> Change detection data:
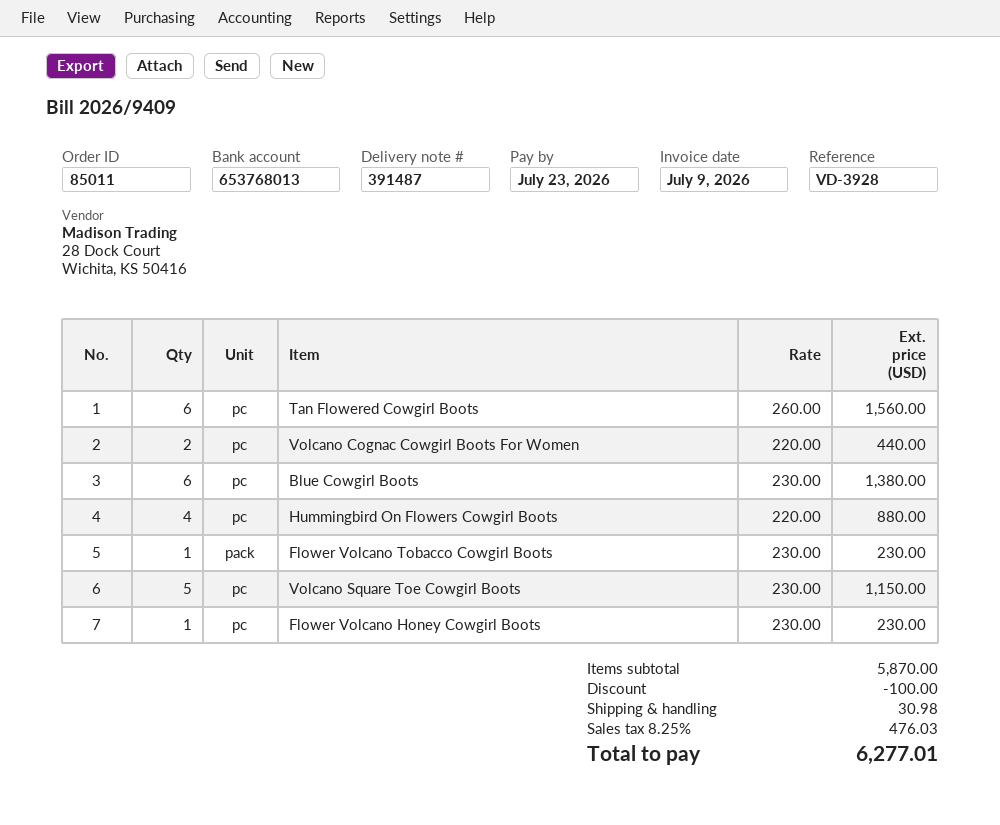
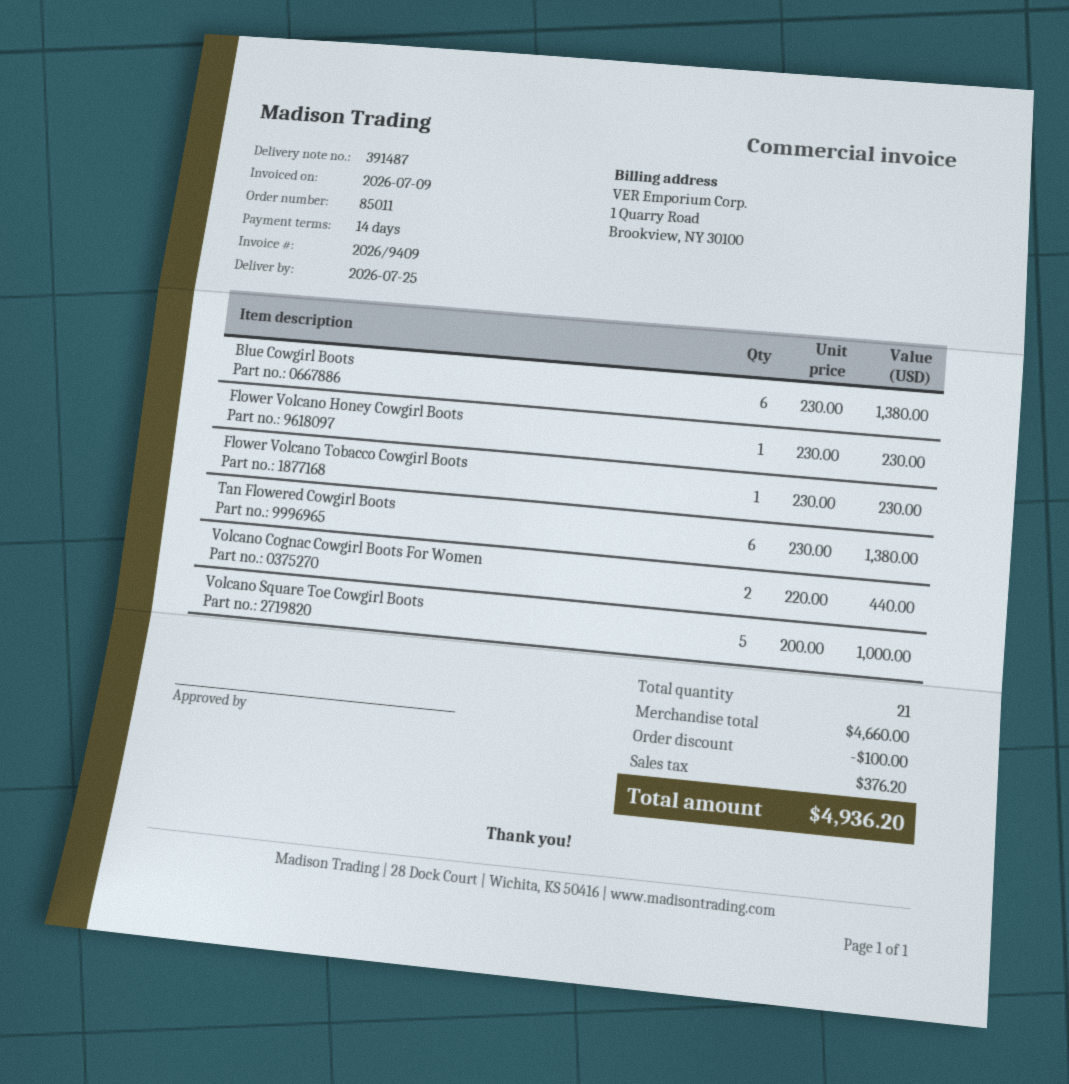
Tan Flowered Cowgirl Boots: 6 x 260.00 = 1560.00 -> 6 x 230.00 = 1380.00
Hummingbird On Flowers Cowgirl Boots: 4 x 220.00 = 880.00 -> none
Volcano Square Toe Cowgirl Boots: 5 x 230.00 = 1150.00 -> 5 x 200.00 = 1000.00
subtotal: 5870.00 -> 4660.00
shipping: 30.98 -> none
tax: 476.03 -> 376.20
total: 6277.01 -> 4936.20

> Assignment:
Check each line of the records above for "Cowgirl", and copy those that have it.

> Problem solution:
Tan Flowered Cowgirl Boots: 6 x 260.00 = 1560.00 -> 6 x 230.00 = 1380.00
Hummingbird On Flowers Cowgirl Boots: 4 x 220.00 = 880.00 -> none
Volcano Square Toe Cowgirl Boots: 5 x 230.00 = 1150.00 -> 5 x 200.00 = 1000.00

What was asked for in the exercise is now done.